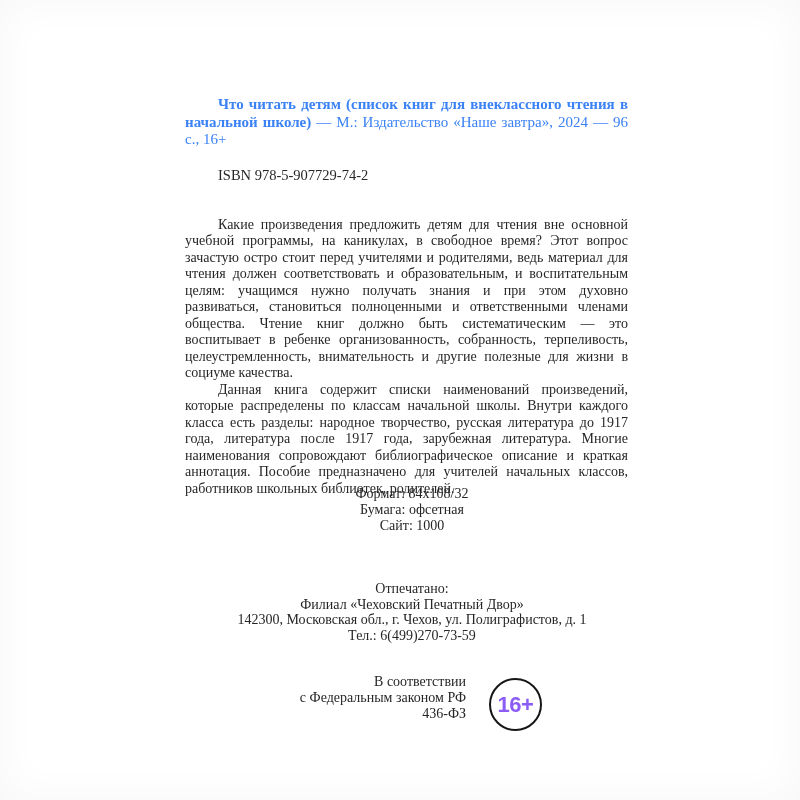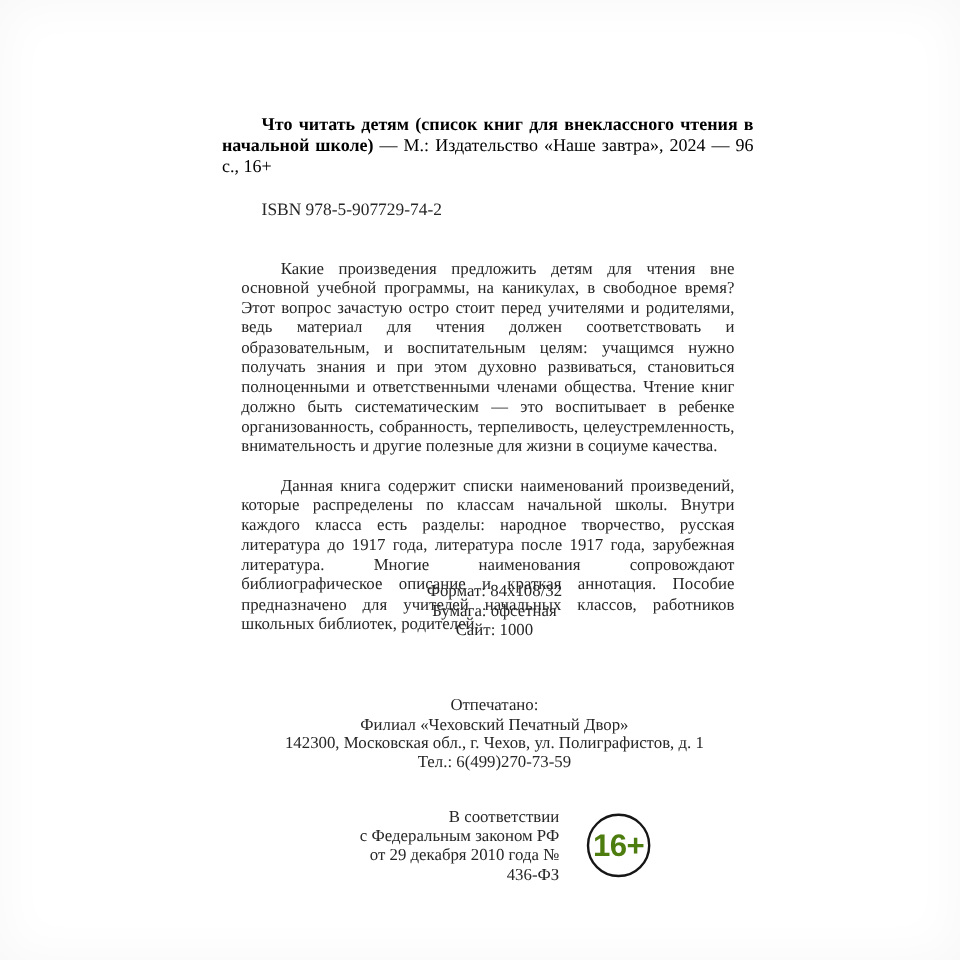--- a/index.html
+++ b/index.html
@@ -29,7 +29,7 @@
     line-height: 17.5px;
     text-align: justify;
     text-indent: 33px;
-    color: #000000;
+    color: #3b82f6;
   }
   .bib .title-bold { font-weight: bold; }
   .isbn {

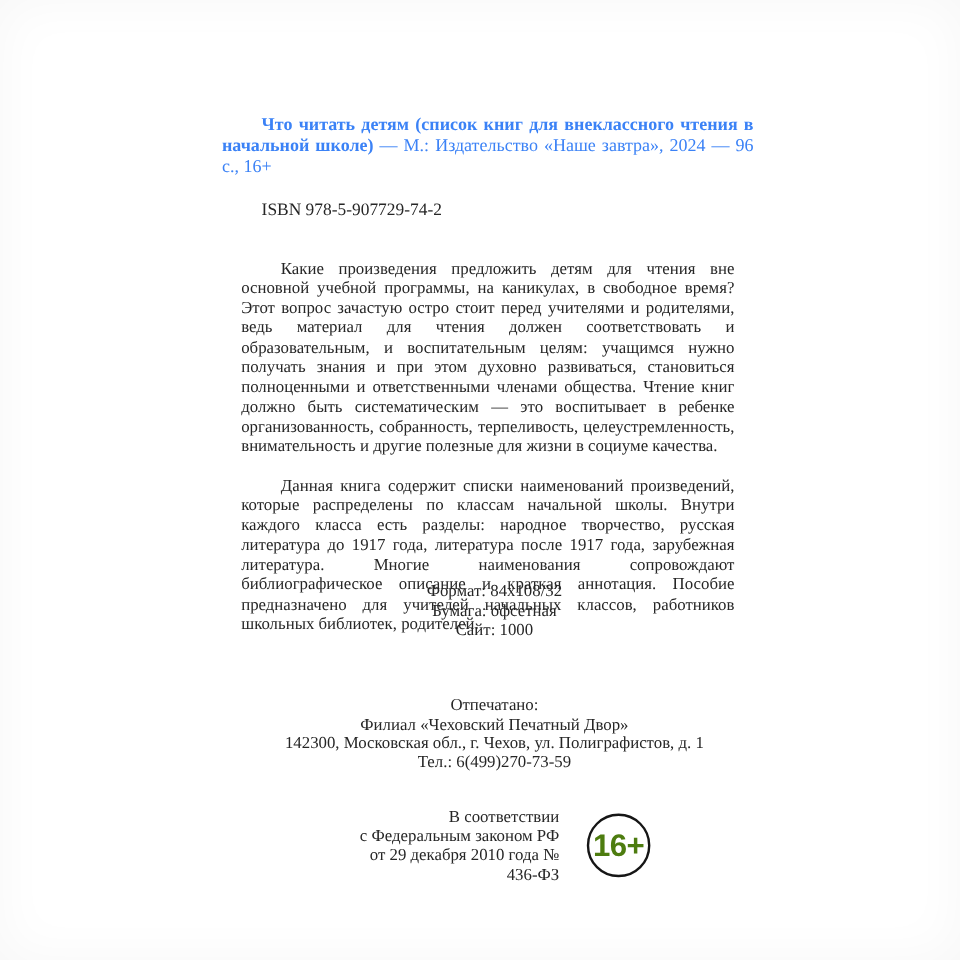--- a/index.html
+++ b/index.html
@@ -43,7 +43,7 @@
     line-height: 16.5px;
     text-align: justify;
     text-indent: 33px;
-    margin: 16px;
+    margin: 0;
   }
   .body-para.first { margin-top: 33px; }
   .center-block {

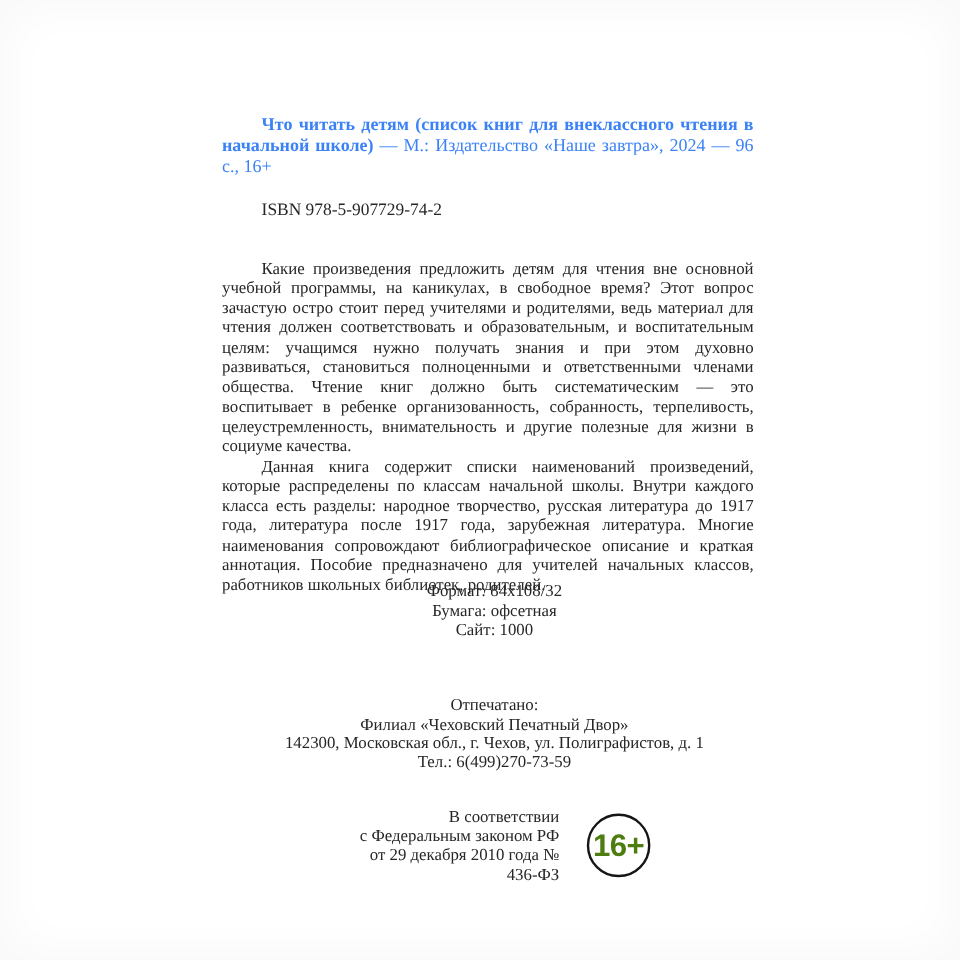--- a/index.html
+++ b/index.html
@@ -124,7 +124,6 @@
     <div class="legal-text">
       <div>В соответствии</div>
       <div>с Федеральным законом РФ</div>
-      <div>от 29 декабря 2010 года №</div>
       <div>436-ФЗ</div>
     </div>
     <div class="age-badge">16+</div>

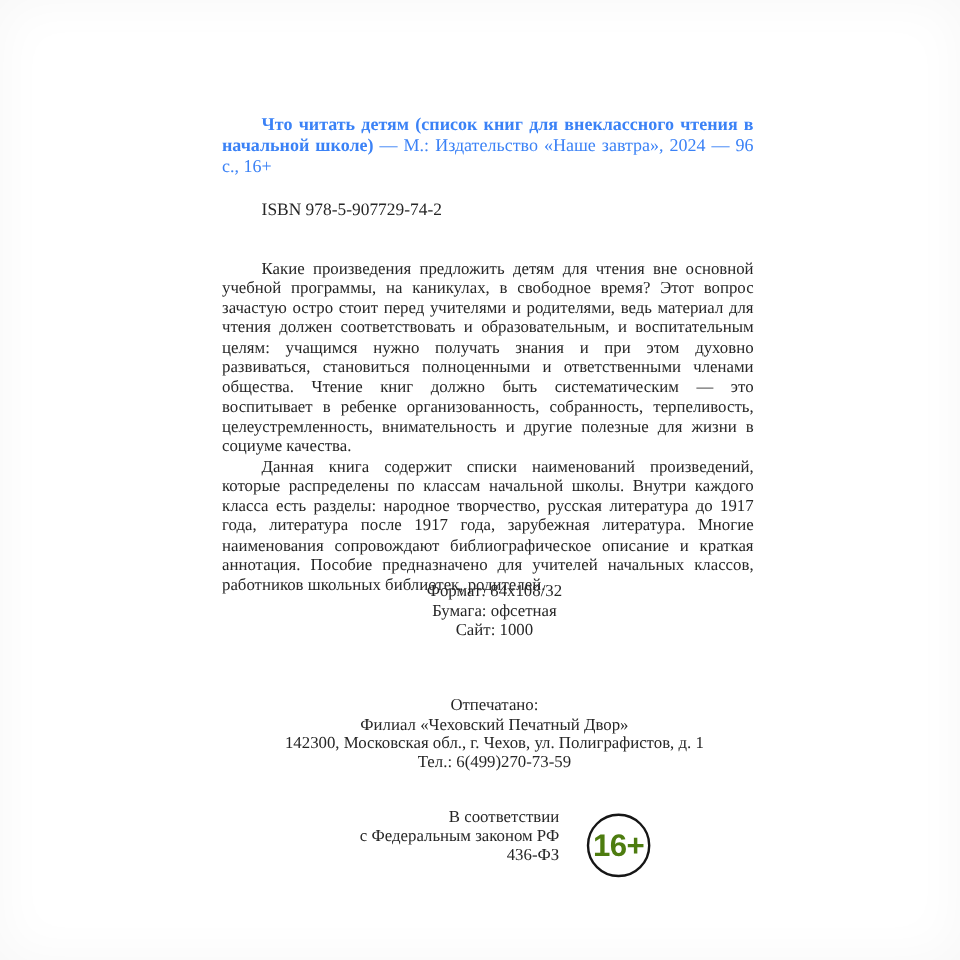--- a/index.html
+++ b/index.html
@@ -86,8 +86,8 @@
     justify-content: center;
     font-family: "Liberation Sans", sans-serif;
     font-weight: bold;
-    font-size: 26px;
-    color: #4d7c0f;
+    font-size: 22px;
+    color: #8b5cf6;
     background: #ffffff;
     letter-spacing: -0.5px;
   }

····················

(WORK ORDER)
The expected output is the full data above, reproduced exactly with no images.

(TASK SOLUTION)
--- a/index.html
+++ b/index.html
@@ -29,7 +29,7 @@
     line-height: 17.5px;
     text-align: justify;
     text-indent: 33px;
-    color: #000000;
+    color: #3b82f6;
   }
   .bib .title-bold { font-weight: bold; }
   .isbn {

--- a/index.html
+++ b/index.html
@@ -43,7 +43,7 @@
     line-height: 16.5px;
     text-align: justify;
     text-indent: 33px;
-    margin: 16px;
+    margin: 0;
   }
   .body-para.first { margin-top: 33px; }
   .center-block {

--- a/index.html
+++ b/index.html
@@ -124,7 +124,6 @@
     <div class="legal-text">
       <div>В соответствии</div>
       <div>с Федеральным законом РФ</div>
-      <div>от 29 декабря 2010 года №</div>
       <div>436-ФЗ</div>
     </div>
     <div class="age-badge">16+</div>

--- a/index.html
+++ b/index.html
@@ -86,8 +86,8 @@
     justify-content: center;
     font-family: "Liberation Sans", sans-serif;
     font-weight: bold;
-    font-size: 26px;
-    color: #4d7c0f;
+    font-size: 22px;
+    color: #8b5cf6;
     background: #ffffff;
     letter-spacing: -0.5px;
   }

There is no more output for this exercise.